--- Records ---
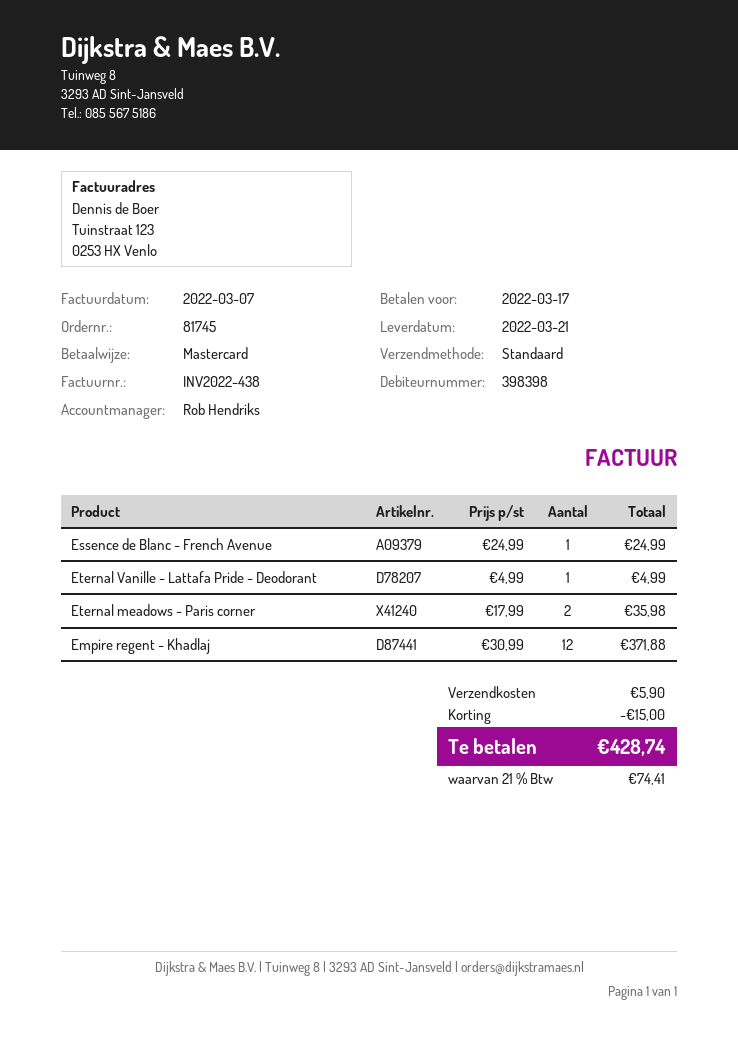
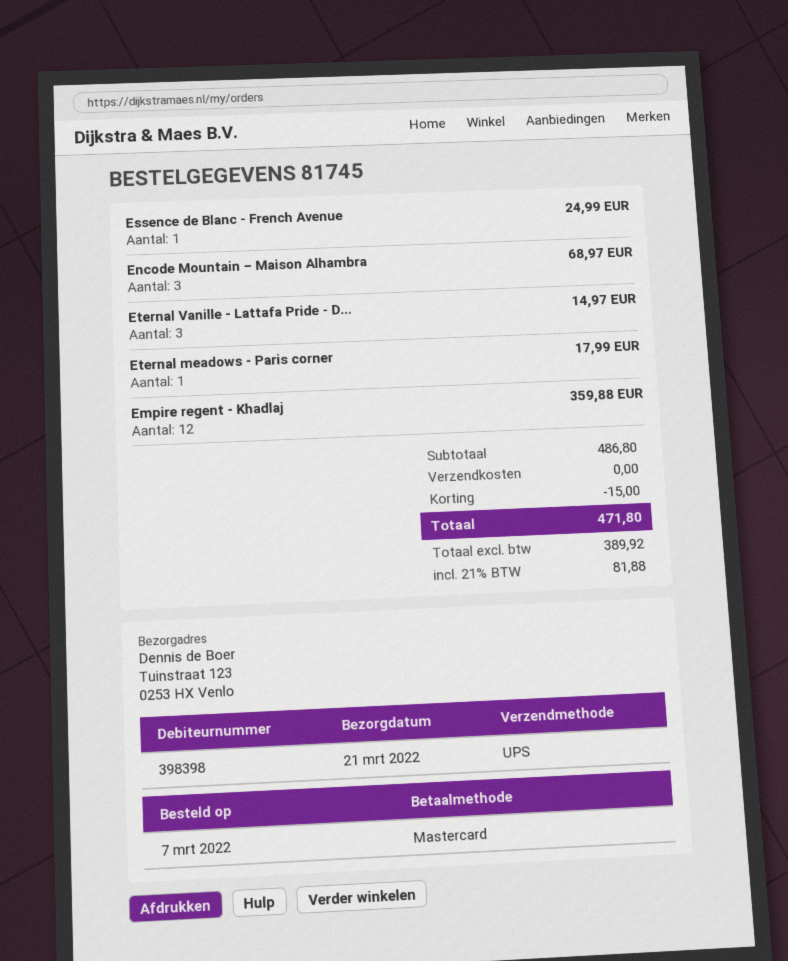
shipping method: standard -> UPS
Eternal Vanille - Lattafa Pride - Deodorant: 1 for 4.99 -> 3 for 14.97
Eternal meadows - Paris corner: 2 for 35.98 -> 1 for 17.99
Empire regent - Khadlaj: 12 for 371.88 -> 12 for 359.88
Encode Mountain – Maison Alhambra: none -> 3 for 68.97
shipping: 5.90 -> 0.00
tax: 21% = 74.41 -> 21% = 81.88
total: 428.74 -> 471.80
---
Please find every line in the records that contains the word "shipping", and copy it out.

shipping method: standard -> UPS
shipping: 5.90 -> 0.00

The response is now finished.